(Front-end code edit data)
**********

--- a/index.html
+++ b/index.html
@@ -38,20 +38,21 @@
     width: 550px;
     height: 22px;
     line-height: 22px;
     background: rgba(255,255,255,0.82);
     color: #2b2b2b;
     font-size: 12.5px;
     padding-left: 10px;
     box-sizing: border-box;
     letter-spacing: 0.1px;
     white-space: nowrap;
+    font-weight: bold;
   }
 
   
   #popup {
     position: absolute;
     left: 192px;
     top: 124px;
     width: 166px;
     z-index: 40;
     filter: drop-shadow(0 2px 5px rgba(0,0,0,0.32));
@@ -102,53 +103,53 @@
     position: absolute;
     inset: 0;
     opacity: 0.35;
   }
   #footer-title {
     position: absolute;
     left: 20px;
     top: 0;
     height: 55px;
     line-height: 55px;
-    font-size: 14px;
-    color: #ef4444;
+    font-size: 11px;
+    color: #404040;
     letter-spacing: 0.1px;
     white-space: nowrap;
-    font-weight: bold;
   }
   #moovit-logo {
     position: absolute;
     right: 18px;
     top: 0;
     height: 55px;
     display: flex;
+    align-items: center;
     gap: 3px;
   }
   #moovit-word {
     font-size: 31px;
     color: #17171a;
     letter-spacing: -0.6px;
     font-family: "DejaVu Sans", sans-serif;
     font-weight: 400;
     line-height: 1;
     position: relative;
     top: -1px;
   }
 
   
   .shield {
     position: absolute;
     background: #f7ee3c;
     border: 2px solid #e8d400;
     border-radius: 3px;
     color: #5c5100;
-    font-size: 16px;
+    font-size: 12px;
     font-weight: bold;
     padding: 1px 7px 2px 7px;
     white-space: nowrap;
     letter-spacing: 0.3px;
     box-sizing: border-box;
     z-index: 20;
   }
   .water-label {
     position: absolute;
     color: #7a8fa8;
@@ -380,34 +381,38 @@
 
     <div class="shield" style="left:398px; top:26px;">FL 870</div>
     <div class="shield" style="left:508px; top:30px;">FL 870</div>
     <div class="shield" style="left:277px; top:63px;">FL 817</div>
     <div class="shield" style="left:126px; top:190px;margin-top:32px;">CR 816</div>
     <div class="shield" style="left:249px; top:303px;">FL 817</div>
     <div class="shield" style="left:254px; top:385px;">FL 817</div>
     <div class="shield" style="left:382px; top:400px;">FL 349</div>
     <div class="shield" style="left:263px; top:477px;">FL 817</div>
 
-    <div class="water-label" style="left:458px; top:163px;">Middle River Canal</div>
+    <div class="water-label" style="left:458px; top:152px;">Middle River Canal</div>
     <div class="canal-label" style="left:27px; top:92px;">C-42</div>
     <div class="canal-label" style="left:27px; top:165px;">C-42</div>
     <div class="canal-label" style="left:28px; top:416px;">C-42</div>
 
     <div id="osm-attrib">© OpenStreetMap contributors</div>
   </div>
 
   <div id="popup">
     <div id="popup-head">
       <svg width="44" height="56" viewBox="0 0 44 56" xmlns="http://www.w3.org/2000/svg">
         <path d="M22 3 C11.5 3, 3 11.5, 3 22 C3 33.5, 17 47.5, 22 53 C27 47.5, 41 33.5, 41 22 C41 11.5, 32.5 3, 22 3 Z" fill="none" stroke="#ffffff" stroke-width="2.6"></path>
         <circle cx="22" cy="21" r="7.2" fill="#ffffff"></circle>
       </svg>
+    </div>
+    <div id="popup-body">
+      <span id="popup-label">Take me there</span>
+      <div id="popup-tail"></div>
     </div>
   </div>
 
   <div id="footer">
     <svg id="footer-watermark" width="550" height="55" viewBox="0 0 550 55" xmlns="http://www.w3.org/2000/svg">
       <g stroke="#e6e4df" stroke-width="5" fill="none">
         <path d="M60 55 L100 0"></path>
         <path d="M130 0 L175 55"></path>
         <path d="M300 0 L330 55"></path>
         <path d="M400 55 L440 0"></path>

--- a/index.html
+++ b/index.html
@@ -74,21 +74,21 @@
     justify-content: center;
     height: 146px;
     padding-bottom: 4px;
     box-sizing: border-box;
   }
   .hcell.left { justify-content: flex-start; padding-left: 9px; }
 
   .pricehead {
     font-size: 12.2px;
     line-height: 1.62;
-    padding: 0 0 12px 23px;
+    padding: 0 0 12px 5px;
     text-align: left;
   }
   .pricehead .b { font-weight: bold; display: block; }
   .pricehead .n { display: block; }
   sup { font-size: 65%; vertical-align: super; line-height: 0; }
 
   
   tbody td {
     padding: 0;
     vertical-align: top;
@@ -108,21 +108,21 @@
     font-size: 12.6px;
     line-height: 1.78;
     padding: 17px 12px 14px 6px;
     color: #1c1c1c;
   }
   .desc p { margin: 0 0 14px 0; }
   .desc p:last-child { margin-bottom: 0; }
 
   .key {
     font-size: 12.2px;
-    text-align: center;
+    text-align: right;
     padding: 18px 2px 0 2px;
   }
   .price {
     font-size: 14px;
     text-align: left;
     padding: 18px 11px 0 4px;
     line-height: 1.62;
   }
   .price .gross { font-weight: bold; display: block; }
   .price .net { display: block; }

**********

**Aim of the exercise:** Out of the records, collect only those lines that contain the string "xmlns".

**Exercise answer:**
       <svg width="44" height="56" viewBox="0 0 44 56" xmlns="http://www.w3.org/2000/svg">
     <svg id="footer-watermark" width="550" height="55" viewBox="0 0 550 55" xmlns="http://www.w3.org/2000/svg">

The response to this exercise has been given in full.